Nowhere in the world is battery storage being used other than for short-term balancing – their cost for long-term storage is hundreds of times that of gas storage.
Added to the subsidies is the spending that they incentivise for wind, solar, and batteries.
Spending fell in 2025 due to political uncertainty and a delay in introducing the batteries subsidy. But typically, the $16 billion a year in subsidies attracts a similar sum of private investment in inherently low productivity wind and solar. That spending – equivalent to around 10 per cent of private investment – is not only directed from resources that may add to productivity but actually undermines otherwise productive assets in coal and gas generation. It is little wonder that Australian productivity and therefore income levels are falling.
While the COP30 outcome is indicative of a global move away from climate alarmism and therefore low-productivity energy policies, in Australia, ALP politicians in office are showing an even greater enthusiasm for these policies.
With regard to the Coalition, the leadership’s lemming charge over the cliff of Net Zero emissions is continuing, though being moderated by the remarkable surge in support for One Nation.
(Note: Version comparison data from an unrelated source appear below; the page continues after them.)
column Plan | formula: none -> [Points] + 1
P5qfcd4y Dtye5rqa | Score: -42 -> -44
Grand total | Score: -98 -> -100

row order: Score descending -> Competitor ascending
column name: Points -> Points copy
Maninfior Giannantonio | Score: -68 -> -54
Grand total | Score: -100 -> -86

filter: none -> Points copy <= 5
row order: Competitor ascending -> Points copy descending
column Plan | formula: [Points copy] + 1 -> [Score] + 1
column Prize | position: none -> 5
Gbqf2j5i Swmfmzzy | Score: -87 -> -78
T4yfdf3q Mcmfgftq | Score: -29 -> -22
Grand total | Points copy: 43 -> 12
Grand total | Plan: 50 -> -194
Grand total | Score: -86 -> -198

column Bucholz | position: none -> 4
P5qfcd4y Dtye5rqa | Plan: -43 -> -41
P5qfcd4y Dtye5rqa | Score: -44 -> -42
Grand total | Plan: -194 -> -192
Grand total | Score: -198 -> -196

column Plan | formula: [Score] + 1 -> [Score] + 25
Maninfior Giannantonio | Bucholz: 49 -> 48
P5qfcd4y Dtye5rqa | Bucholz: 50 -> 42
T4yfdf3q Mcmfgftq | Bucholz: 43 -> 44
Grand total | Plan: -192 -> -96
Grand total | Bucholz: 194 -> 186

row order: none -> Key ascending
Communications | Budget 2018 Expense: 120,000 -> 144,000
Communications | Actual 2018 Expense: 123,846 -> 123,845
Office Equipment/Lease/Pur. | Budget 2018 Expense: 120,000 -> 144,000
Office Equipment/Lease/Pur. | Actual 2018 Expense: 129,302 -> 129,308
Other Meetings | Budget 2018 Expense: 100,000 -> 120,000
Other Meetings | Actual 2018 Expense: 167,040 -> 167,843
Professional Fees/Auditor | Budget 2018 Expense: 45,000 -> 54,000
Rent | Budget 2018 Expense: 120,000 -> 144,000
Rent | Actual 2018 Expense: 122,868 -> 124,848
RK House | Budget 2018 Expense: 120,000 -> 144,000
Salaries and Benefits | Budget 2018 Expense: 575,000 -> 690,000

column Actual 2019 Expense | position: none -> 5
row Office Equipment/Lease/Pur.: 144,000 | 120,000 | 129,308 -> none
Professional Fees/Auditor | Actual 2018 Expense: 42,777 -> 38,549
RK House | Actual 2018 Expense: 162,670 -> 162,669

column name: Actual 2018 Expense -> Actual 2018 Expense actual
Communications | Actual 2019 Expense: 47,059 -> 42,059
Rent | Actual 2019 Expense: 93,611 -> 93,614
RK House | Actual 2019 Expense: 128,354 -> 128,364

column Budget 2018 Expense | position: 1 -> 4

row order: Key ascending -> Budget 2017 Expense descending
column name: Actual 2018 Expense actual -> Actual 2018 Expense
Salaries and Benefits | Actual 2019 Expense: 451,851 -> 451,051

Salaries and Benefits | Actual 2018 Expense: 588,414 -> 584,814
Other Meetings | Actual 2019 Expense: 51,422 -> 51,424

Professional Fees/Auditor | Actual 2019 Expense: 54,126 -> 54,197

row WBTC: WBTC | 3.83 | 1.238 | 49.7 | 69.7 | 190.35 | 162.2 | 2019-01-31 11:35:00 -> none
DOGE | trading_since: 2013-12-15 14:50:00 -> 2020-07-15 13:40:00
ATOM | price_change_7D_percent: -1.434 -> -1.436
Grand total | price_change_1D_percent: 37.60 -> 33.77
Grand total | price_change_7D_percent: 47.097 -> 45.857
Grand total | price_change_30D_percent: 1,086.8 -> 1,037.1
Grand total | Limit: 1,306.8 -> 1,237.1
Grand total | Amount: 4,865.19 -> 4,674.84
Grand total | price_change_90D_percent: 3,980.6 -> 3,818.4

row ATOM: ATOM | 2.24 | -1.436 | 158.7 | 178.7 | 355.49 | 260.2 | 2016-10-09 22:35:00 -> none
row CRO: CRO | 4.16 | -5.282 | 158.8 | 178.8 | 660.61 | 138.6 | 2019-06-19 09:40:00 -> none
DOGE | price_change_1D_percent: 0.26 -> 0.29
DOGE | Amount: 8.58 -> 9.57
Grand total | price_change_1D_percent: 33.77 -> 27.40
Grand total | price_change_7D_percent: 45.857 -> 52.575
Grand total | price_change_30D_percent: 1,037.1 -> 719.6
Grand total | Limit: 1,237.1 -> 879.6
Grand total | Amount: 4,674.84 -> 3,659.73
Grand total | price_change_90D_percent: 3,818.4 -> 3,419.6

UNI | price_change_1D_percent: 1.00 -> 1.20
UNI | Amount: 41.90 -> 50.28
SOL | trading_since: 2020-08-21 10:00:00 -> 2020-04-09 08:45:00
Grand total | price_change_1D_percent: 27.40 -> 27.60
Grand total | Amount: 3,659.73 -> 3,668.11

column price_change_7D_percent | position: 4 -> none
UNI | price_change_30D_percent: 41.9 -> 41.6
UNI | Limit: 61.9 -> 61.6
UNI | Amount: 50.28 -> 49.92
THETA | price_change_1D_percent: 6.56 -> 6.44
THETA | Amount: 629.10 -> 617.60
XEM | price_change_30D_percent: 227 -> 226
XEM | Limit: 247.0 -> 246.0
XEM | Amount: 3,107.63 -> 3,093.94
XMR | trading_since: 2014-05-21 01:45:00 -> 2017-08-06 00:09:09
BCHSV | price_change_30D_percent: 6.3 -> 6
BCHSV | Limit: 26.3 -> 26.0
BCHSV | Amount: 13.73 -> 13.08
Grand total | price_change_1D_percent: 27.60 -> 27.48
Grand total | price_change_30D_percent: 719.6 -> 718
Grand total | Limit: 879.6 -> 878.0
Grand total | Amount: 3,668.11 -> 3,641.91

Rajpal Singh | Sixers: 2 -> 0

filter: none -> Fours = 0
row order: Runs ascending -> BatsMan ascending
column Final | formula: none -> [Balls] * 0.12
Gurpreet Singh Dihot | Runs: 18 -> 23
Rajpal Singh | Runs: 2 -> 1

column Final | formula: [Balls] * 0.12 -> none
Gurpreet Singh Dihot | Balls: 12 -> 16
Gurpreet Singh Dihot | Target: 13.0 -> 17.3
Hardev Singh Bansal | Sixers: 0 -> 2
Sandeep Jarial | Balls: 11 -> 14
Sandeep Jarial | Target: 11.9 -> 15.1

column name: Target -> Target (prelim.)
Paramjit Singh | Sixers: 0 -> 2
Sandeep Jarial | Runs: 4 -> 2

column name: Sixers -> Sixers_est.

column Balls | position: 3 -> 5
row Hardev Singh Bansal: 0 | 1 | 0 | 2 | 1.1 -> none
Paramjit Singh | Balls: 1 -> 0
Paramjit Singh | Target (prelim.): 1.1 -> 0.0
Although most city-based Coalition politicians remain supportive of Net Zero others, and especially those representing rural and semi-rural are having second thoughts. This reflects worries about higher prices and lower reliability caused by the ‘transition’ to renewables and concerns among rural constituencies regarding wind and solar farms’ visual intrusions and impairment of farmland.
But Coalition policy remains unchanged under the new Victorian and NSW leaders, Jess Wilson and Kellie Sloane.
The bureaucracy also remains firmly supportive. That said, the agency most at risk of being blamed for a future supply crisis, the Australian Energy Market Operator (AEMO), has finally started to advise of the danger from planned closures of the coal generators that it had previously declared unfit for purpose. AEMO is now seeking coal generators provide a five-year notice that they are to close.
Australia is a laggard in recognising the detrimental outcomes of political interference to support wind/solar (and hydrogen) in energy policy. Hopefully, a reversal will take place before such measures are forced by the recognition of the catastrophic economic outcomes of high prices and unreliability without countervailing gains.